Wednesday

Whole Foods Parking Lot in West Orange, NJ

Wednesday, October 13, 2010
nanny sighting 7Who: Young (25-35 years old), Hispanic nanny and her female charge (3-4 years old). Child was wearing coordinated purple outfit with white tights and black patent leather shoes. Her hair was chin length and held back with a purple bow.
Where: Whole Foods parking lot, West Orange, NJ
What happened: I was waiting in my car for a friend to arrive for lunch when the nanny pulled up in a red GMC Envoy. Your nanny caught my attention because she was talking on a cell phone with walkie talkie capabilities. She stood by the trunk of your car for 5 minutes or so, chatting with the person on the other end. My window was open so I could hear the beep of her cell phone as well as the person on the other line. It caught my attention because I haven't seen a cell phone of this style in a long time. After approximately 5 minutes, she walked around the side of the car, removed your daughter from her car seat and walked through the parking lot (not holding hands) while continuing her conversation. This lot is extremely busy and your daughter was skipping, twirling, barely keeping up with her nanny who would occasionally glance back and bark at your daughter to keep up. I should have written the license plate number down but got caught up with my own little one.

24 comments:

oh wow said...

written the license plate down because the nanny was not holding the pre-schooler's hand? Yes, she should have been holding the child's hand no doubt but are you mental or just really really bored with your life?

cold nanny said...

Good sighting, OP. "Oh, wow" - you are the mental case!

I see 2 problems here. 5 minutes alone in the car while the nanny chatted outside by the trunk? Was it hot where you were, OP? 5 minutes is way too long for any kid in a hot car! And not holding the child's hand is the other, so thank you for posting, OP.

bostonnanny said...

It's in the 50's low 60's in NJ this time of year, hardly hot. If I was a small child I'd be happy I wasn't waiting outside for 5 minutes.

I don't think the left in the car is a issue, she was right outside and the car wasn't on. How many parents, leave their child asleep in the car parked in the garage because they didn't want to wake them. Its actually really common.

I'd be more concerned about not holding her hand in a busy parking lot.

Phoenix said...

you were fascinated by the beeps of a phone? primates show that very same behavior.

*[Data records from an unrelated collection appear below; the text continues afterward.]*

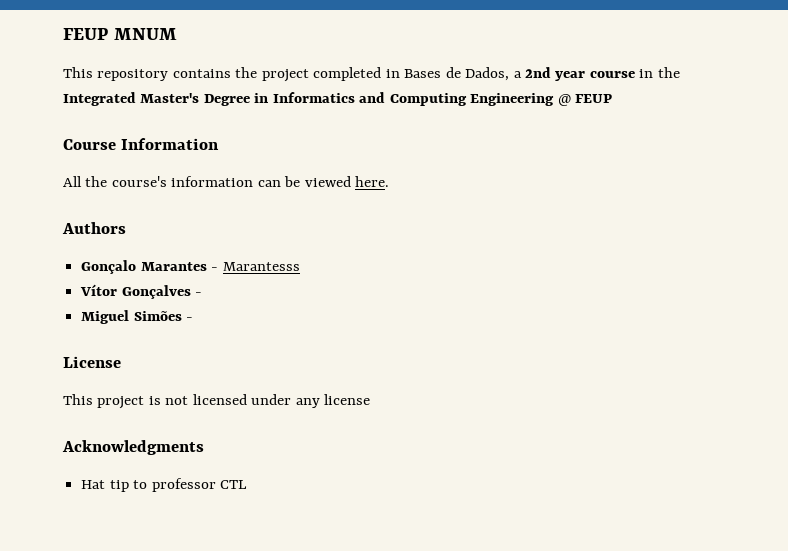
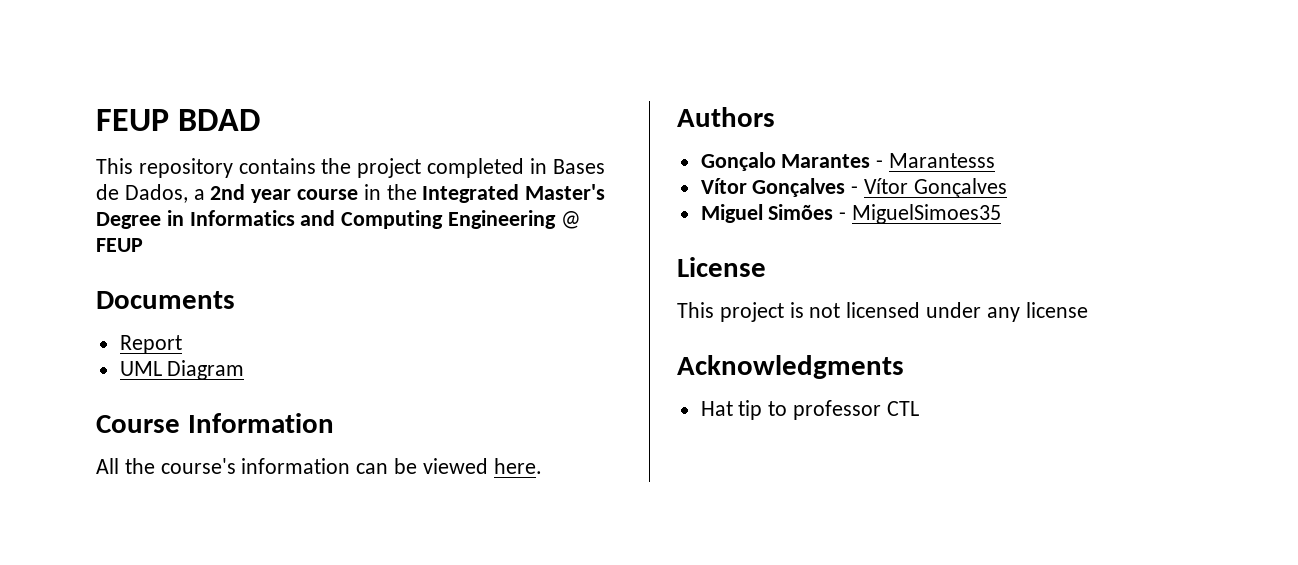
- FEUP MNUM
+ FEUP BDAD
+ Documents
+ Report
+ UML Diagram
- Vítor Gonçalves -
+ Vítor Gonçalves - Vítor Gonçalves
- Miguel Simões -
+ Miguel Simões - MiguelSimoes35

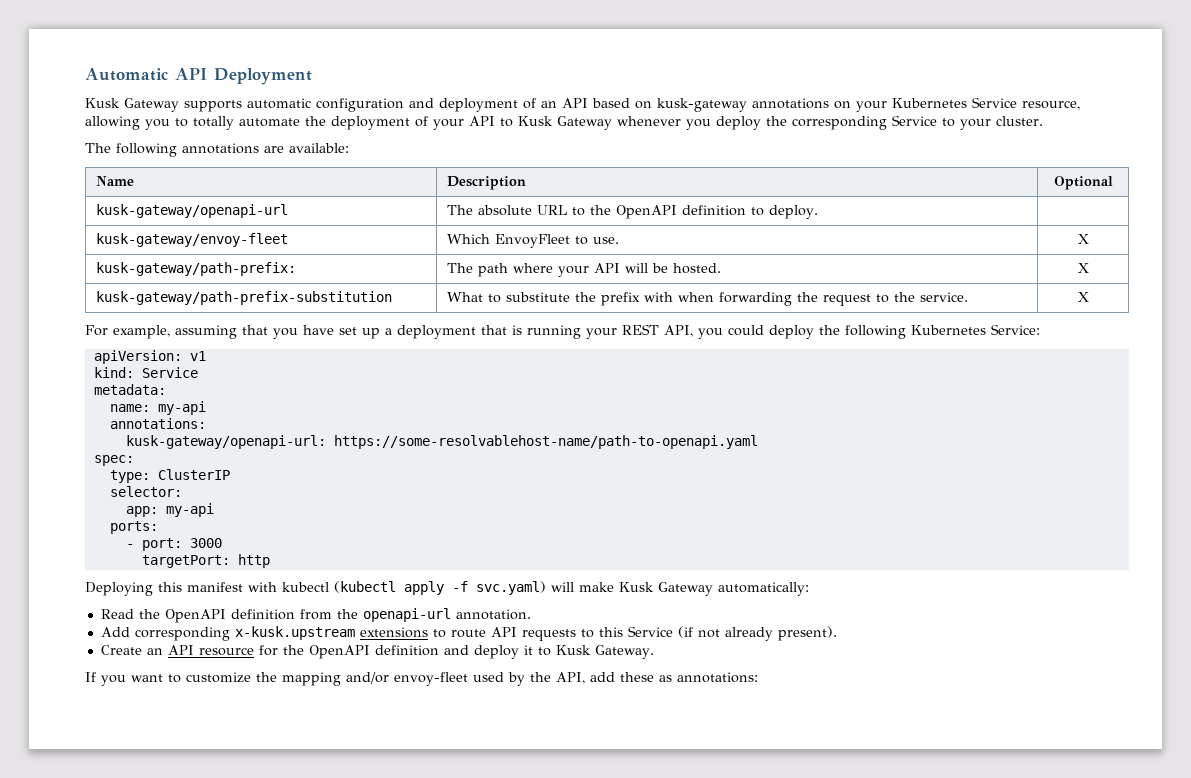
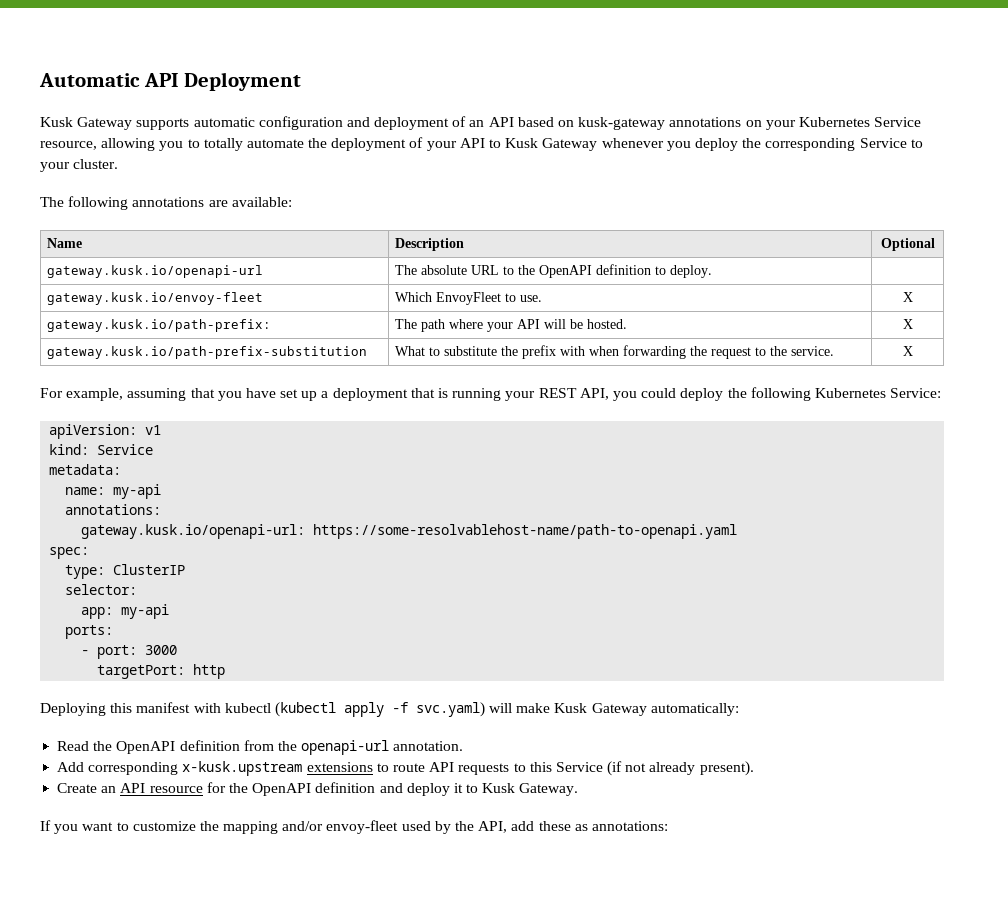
- kusk-gateway/openapi-url | The absolute URL to the OpenAPI definition to deploy. |
+ gateway.kusk.io/openapi-url | The absolute URL to the OpenAPI definition to deploy. |
- kusk-gateway/envoy-fleet | Which EnvoyFleet to use. | X
+ gateway.kusk.io/envoy-fleet | Which EnvoyFleet to use. | X
- kusk-gateway/path-prefix: | The path where your API will be hosted. | X
+ gateway.kusk.io/path-prefix: | The path where your API will be hosted. | X
- kusk-gateway/path-prefix-substitution | What to substitute the prefix with when forwarding the request to the service. | X
+ gateway.kusk.io/path-prefix-substitution | What to substitute the prefix with when forwarding the request to the service. | X
- kusk-gateway/openapi-url: https://some-resolvablehost-name/path-to-openapi.yaml
+ gateway.kusk.io/openapi-url: https://some-resolvablehost-name/path-to-openapi.yaml

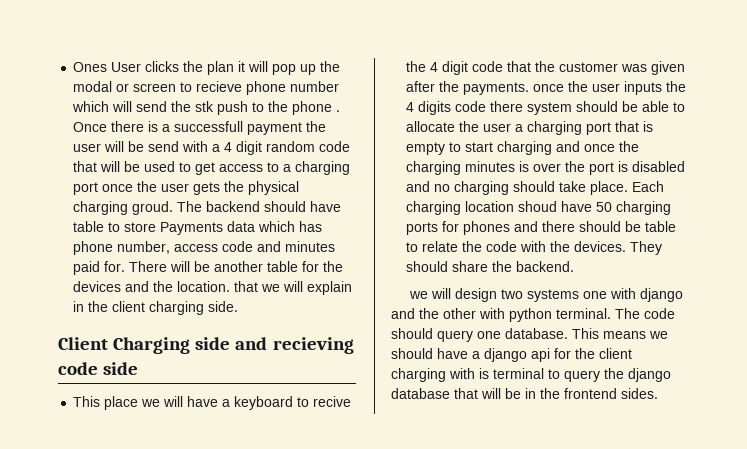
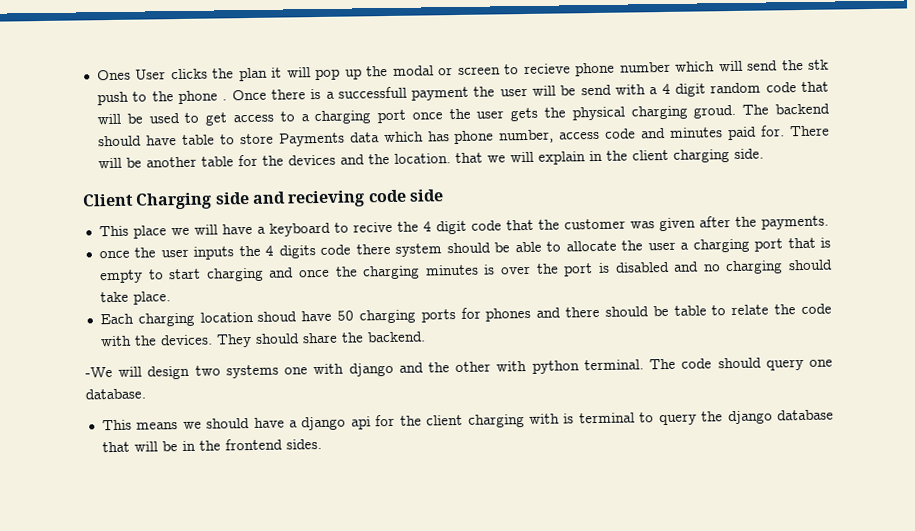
- This place we will have a keyboard to recive the 4 digit code that the customer was given after the payments. once the user inputs the 4 digits code there system should be able to allocate the user a charging port that is empty to start charging and once the charging minutes is over the port is disabled and no charging should take place. Each charging location shoud have 50 charging ports for phones and there should be table to relate the code with the devices.
+ This place we will have a keyboard to recive the 4 digit code that the customer was given after the payments.
+ once the user inputs the 4 digits code there system should be able to allocate the user a charging port that is empty to start charging and once the charging minutes is over the port is disabled and no charging should take place.
+ Each charging location shoud have 50 charging ports for phones and there should be table to relate the code with the devices.
- we will design two systems one with django and the other with python terminal.
+ -We will design two systems one with django and the other with python terminal.
- The code should query one database. This means we should have a django api for the client charging with is terminal to query the django database that will be in the frontend sides.
+ The code should query one database.
+ This means we should have a django api for the client charging with is terminal to query the django database that will be in the frontend sides.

She should have held her hand but the kid may be a good walker and not one prone to dart away. She knows the child you don't. It doesn't warrant writing down a the plate number.

Observer said...

"the nanny pulled up in a red GMC Envoy... She stood by the trunk of your car"

Am I the only one bothered by this?

You can get a used Envoy that will look as new as any other to the untrained eye for well under $20k.

Married especially, unmarried quite possibly, at 25-35 this nanny could have owned the car she was driving.

Shoot I don't have an Envoy, but my car new was cost about the same.

What led OP to the conclusion that it wasn't the nanny's car and is that relevant to the sighting?

My point of view is, it isn't relevant. Not holding a 4-year-old's hand, that is relevant and I respectfully disagree with Phoenix, even a good child's hand should be held.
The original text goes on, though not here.